The required output consists solely of the lines from the line containing "shipping: 13.31 -> 14.90" through the end of the records, copied exactly.

Source data:
+++

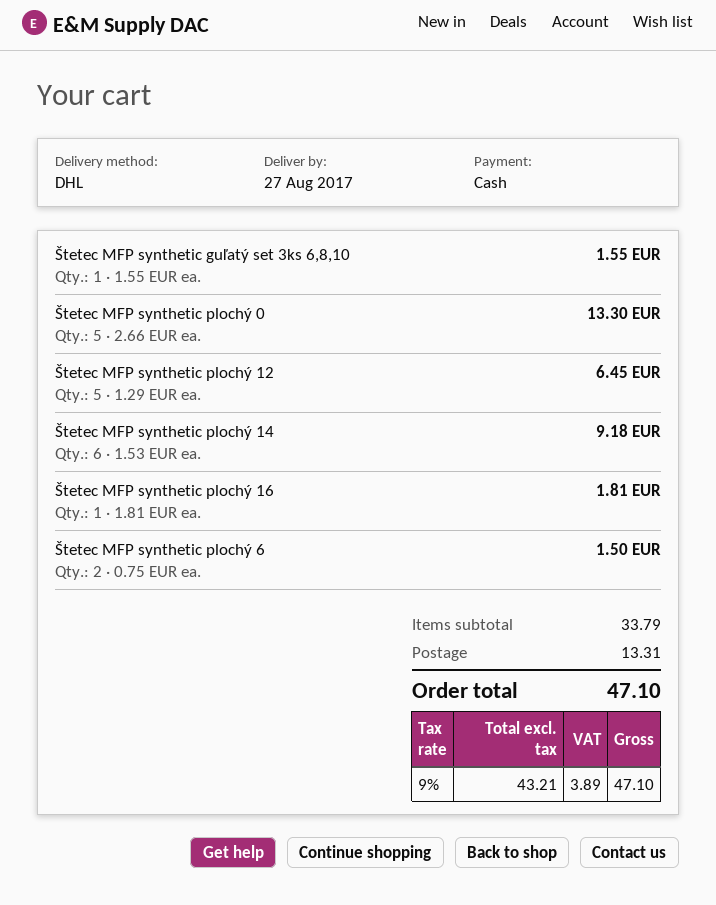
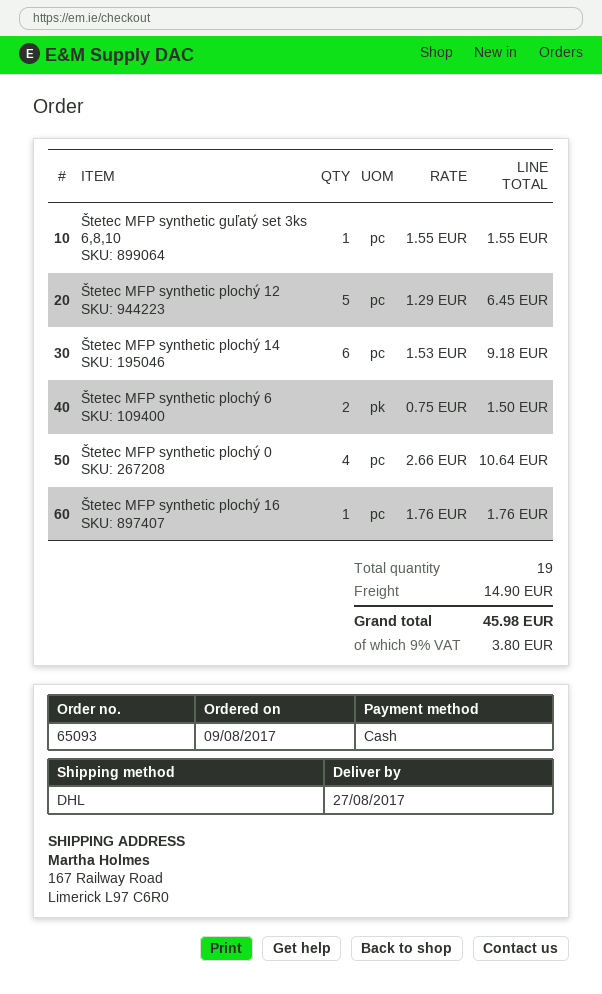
Štetec MFP synthetic plochý 0: 5 x 2.66 = 13.30 -> 4 x 2.66 = 10.64
Štetec MFP synthetic plochý 16: 1 x 1.81 = 1.81 -> 1 x 1.76 = 1.76
shipping: 13.31 -> 14.90
tax: 9% = 3.89 -> 9% = 3.80
total: 47.10 -> 45.98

+++

Reply:
shipping: 13.31 -> 14.90
tax: 9% = 3.89 -> 9% = 3.80
total: 47.10 -> 45.98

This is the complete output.